Common Problems
From UF HPC Wiki
Contents |
Introduction
A number of common problems that you may run into that have to do with specific programs may be listed under that program's description and entry in this Wiki instead of here. Please be sure to check out those pages as well in case something has been said there. If you do find something interesting that you had to work on in order to get things working properly, please either let us know, or create an account in the Wiki and add it yourself!
Bad interpreter
Why do I get messages like "/bin/bash: bad interpreter: No such file or directory" from my shell and/or job scripts?
For example:
-bash: /var/spool/PBS/mom_priv/jobs/<pbs_job_ib>.pbs.local.SC: /bin/bash : bad interpreter: No such file or directory
One common way this can happen is if the script was created on a Windows machine and then copied over to the HPC cluster via scp, ftp, etcetera.
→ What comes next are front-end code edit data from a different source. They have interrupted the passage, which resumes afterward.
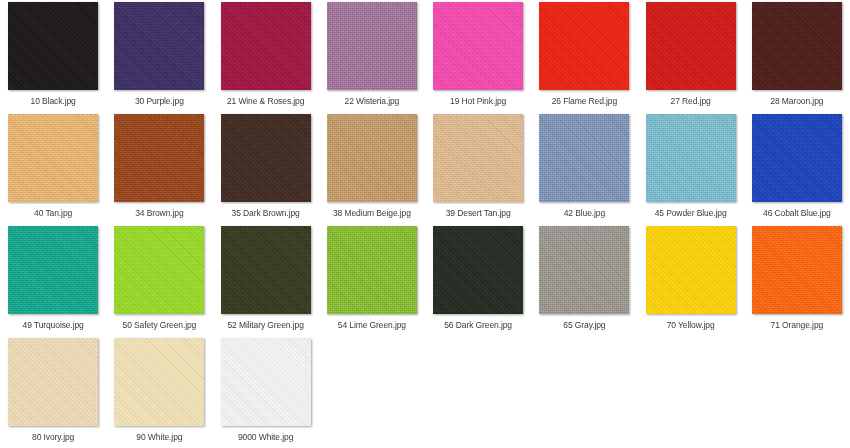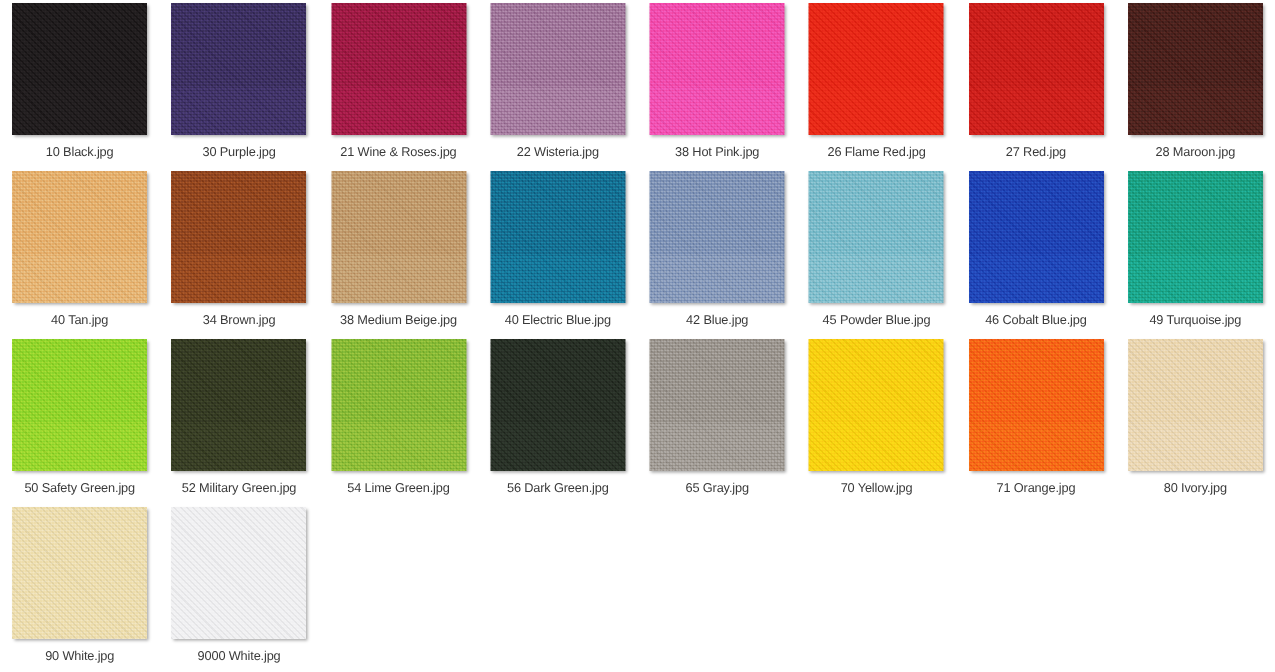--- a/index.html
+++ b/index.html
@@ -110,21 +110,21 @@
     <div class="cell">
       <div class="swatch-wrap">
         <div class="swatch" style="background-color: rgb(160, 116, 154);"></div>
       </div>
       <div class="caption">22 Wisteria.jpg</div>
     </div>
     <div class="cell">
       <div class="swatch-wrap">
         <div class="swatch" style="background-color: rgb(244, 73, 174);"></div>
       </div>
-      <div class="caption">38 Hot Pink.jpg</div>
+      <div class="caption">19 Hot Pink.jpg</div>
     </div>
     <div class="cell">
       <div class="swatch-wrap">
         <div class="swatch" style="background-color: rgb(234, 34, 17);"></div>
       </div>
       <div class="caption">26 Flame Red.jpg</div>
     </div>
     <div class="cell">
       <div class="swatch-wrap">
         <div class="swatch" style="background-color: rgb(207, 26, 22);"></div>
@@ -144,29 +144,35 @@
       <div class="caption">40 Tan.jpg</div>
     </div>
     <div class="cell">
       <div class="swatch-wrap">
         <div class="swatch" style="background-color: rgb(150, 69, 27);"></div>
       </div>
       <div class="caption">34 Brown.jpg</div>
     </div>
     <div class="cell">
       <div class="swatch-wrap">
+        <div class="swatch" style="background-color: rgb(62, 42, 32);"></div>
+      </div>
+      <div class="caption">35 Dark Brown.jpg</div>
+    </div>
+    <div class="cell">
+      <div class="swatch-wrap">
         <div class="swatch" style="background-color: rgb(194, 154, 106);"></div>
       </div>
       <div class="caption">38 Medium Beige.jpg</div>
     </div>
     <div class="cell">
       <div class="swatch-wrap">
-        <div class="swatch" style="background-color: rgb(15, 110, 146);"></div>
-      </div>
-      <div class="caption">40 Electric Blue.jpg</div>
+        <div class="swatch" style="background-color: rgb(222, 185, 142);"></div>
+      </div>
+      <div class="caption">39 Desert Tan.jpg</div>
     </div>
     <div class="cell">
       <div class="swatch-wrap">
         <div class="swatch" style="background-color: rgb(126, 147, 183);"></div>
       </div>
       <div class="caption">42 Blue.jpg</div>
     </div>
     <div class="cell">
       <div class="swatch-wrap">
         <div class="swatch" style="background-color: rgb(121, 188, 203);"></div>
Any text file, including PBS job scripts and shell scripts, created on Windows machines will have invisible characters (like ^M and such) them which the shells on UNIX/Linux machines cannot interpret.
dos2unix program to "scrub" the scripts you create on a Windows host. To use it, simply type the command dos2unix <filename>where <filename> is your file to be scrubbed.
dos2unix will rewrite the file in UNIX format. See the dos2unix manpage via "man dos2unix" for more information.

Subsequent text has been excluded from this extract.